Again, since all things kind by kind obtain
Fixed bounds of growing and conserving life;
Since Nature hath inviolably decreed
What each can do, what each can never do;
Since naught is changed, but all things so abide
That ever the variegated birds reveal
The spots or stripes peculiar to their kind,
Spring after spring: thus surely all that is
Must be composed of matter immutable.
For if the primal germs in any wise
Were open to conquest and to change, 'twould be
Uncertain also what could come to birth
And what could not, and by what law to each
Its scope prescribed, its boundary stone that clings
So deep in Time.

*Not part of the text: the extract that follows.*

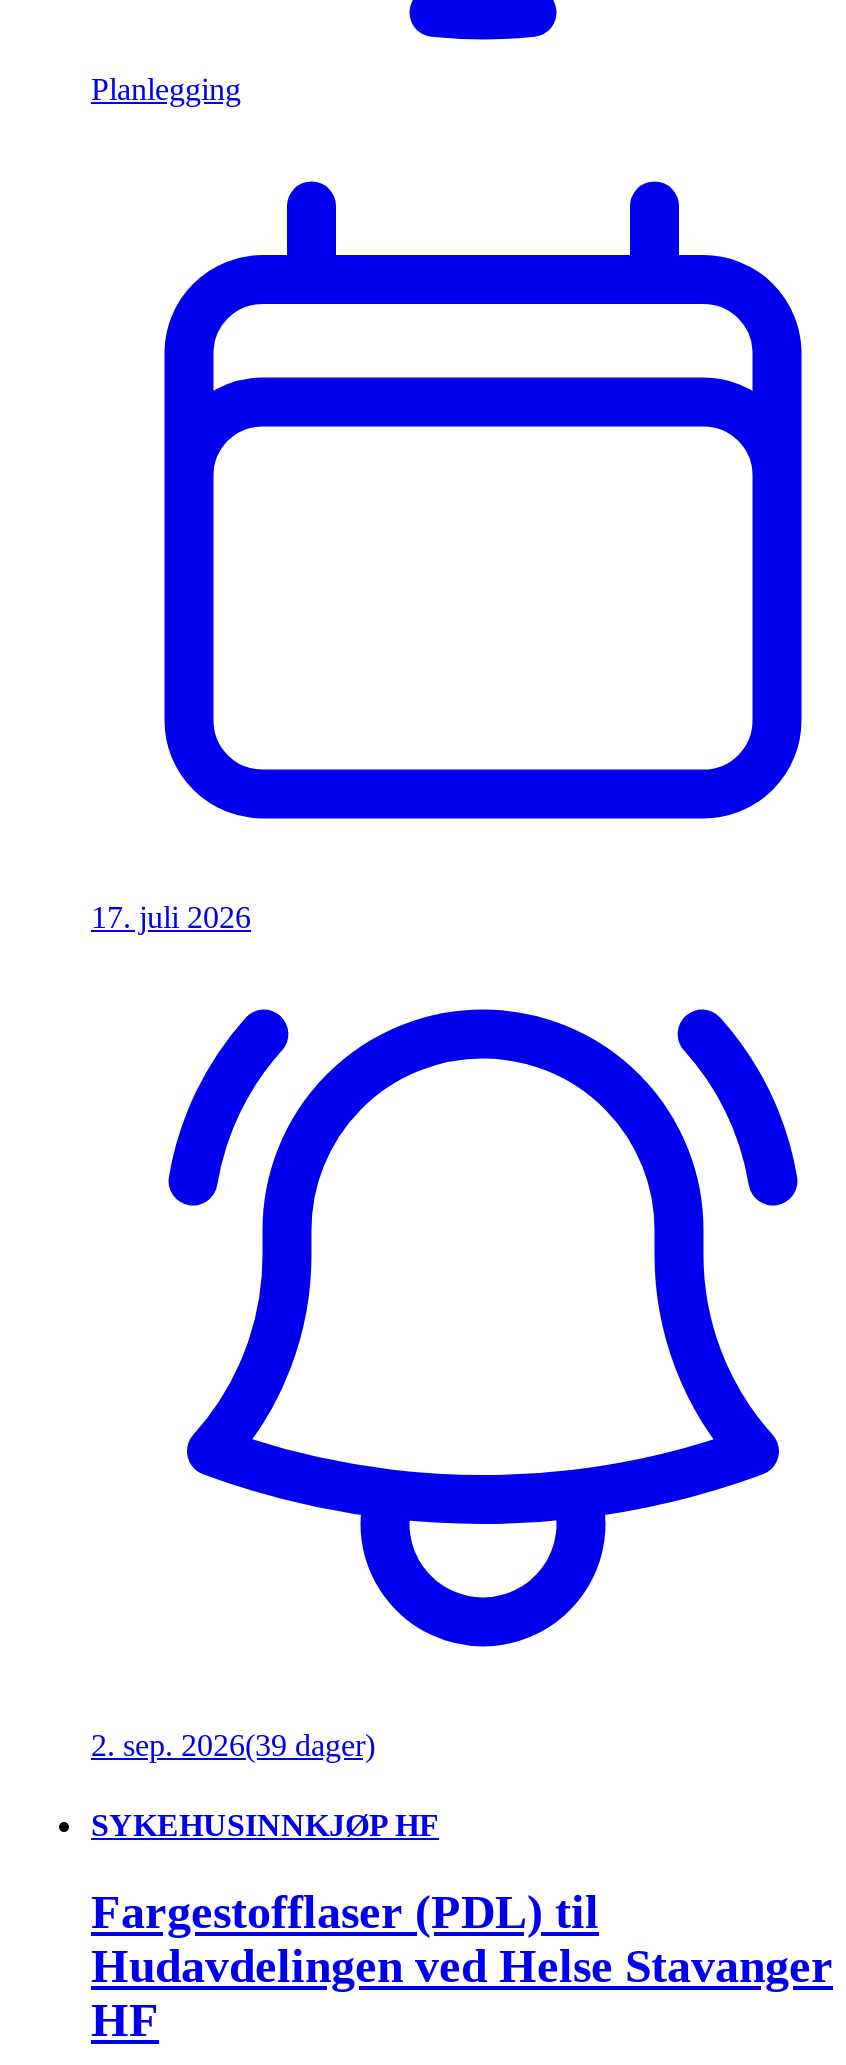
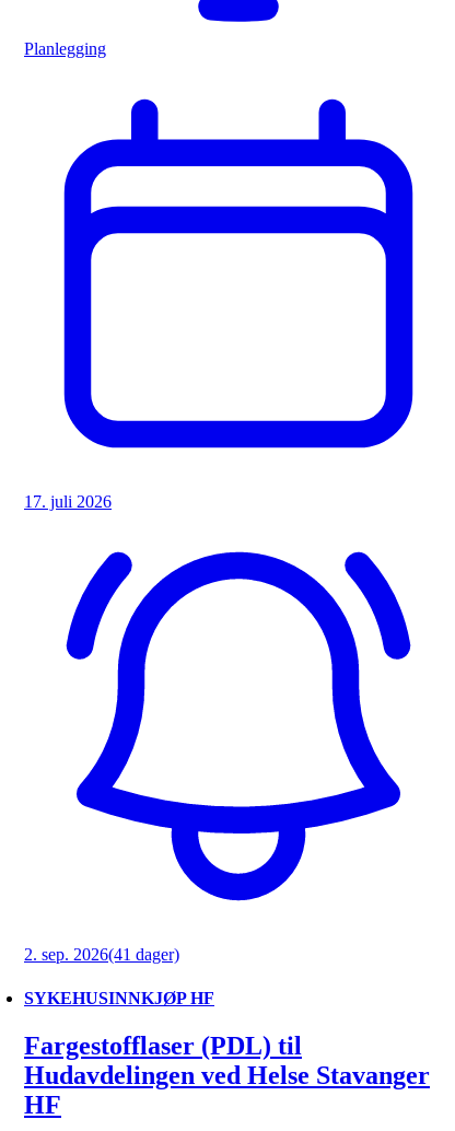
[91,1729,375,1763] 2. sep. 2026(39 dager) -> [24,946,179,964] 2. sep. 2026(41 dager)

Nor could the generations
Kind after kind so often reproduce
The nature, habits, motions, ways of life,
Of their progenitors.
And then again,
Since there is ever an extreme bounding point
Of that first body which our senses now
Cannot perceive: That bounding point indeed
Exists without all parts, a minimum
Of nature, nor was e'er a thing apart,
As of itself,- nor shall hereafter be,
Since 'tis itself still parcel of another,
A first and single part, whence other parts
And others similar in order lie
In a packed phalanx, filling to the full
The nature of first body: being thus
Not self-existent, they must cleave to that
From which in nowise they can sundered be.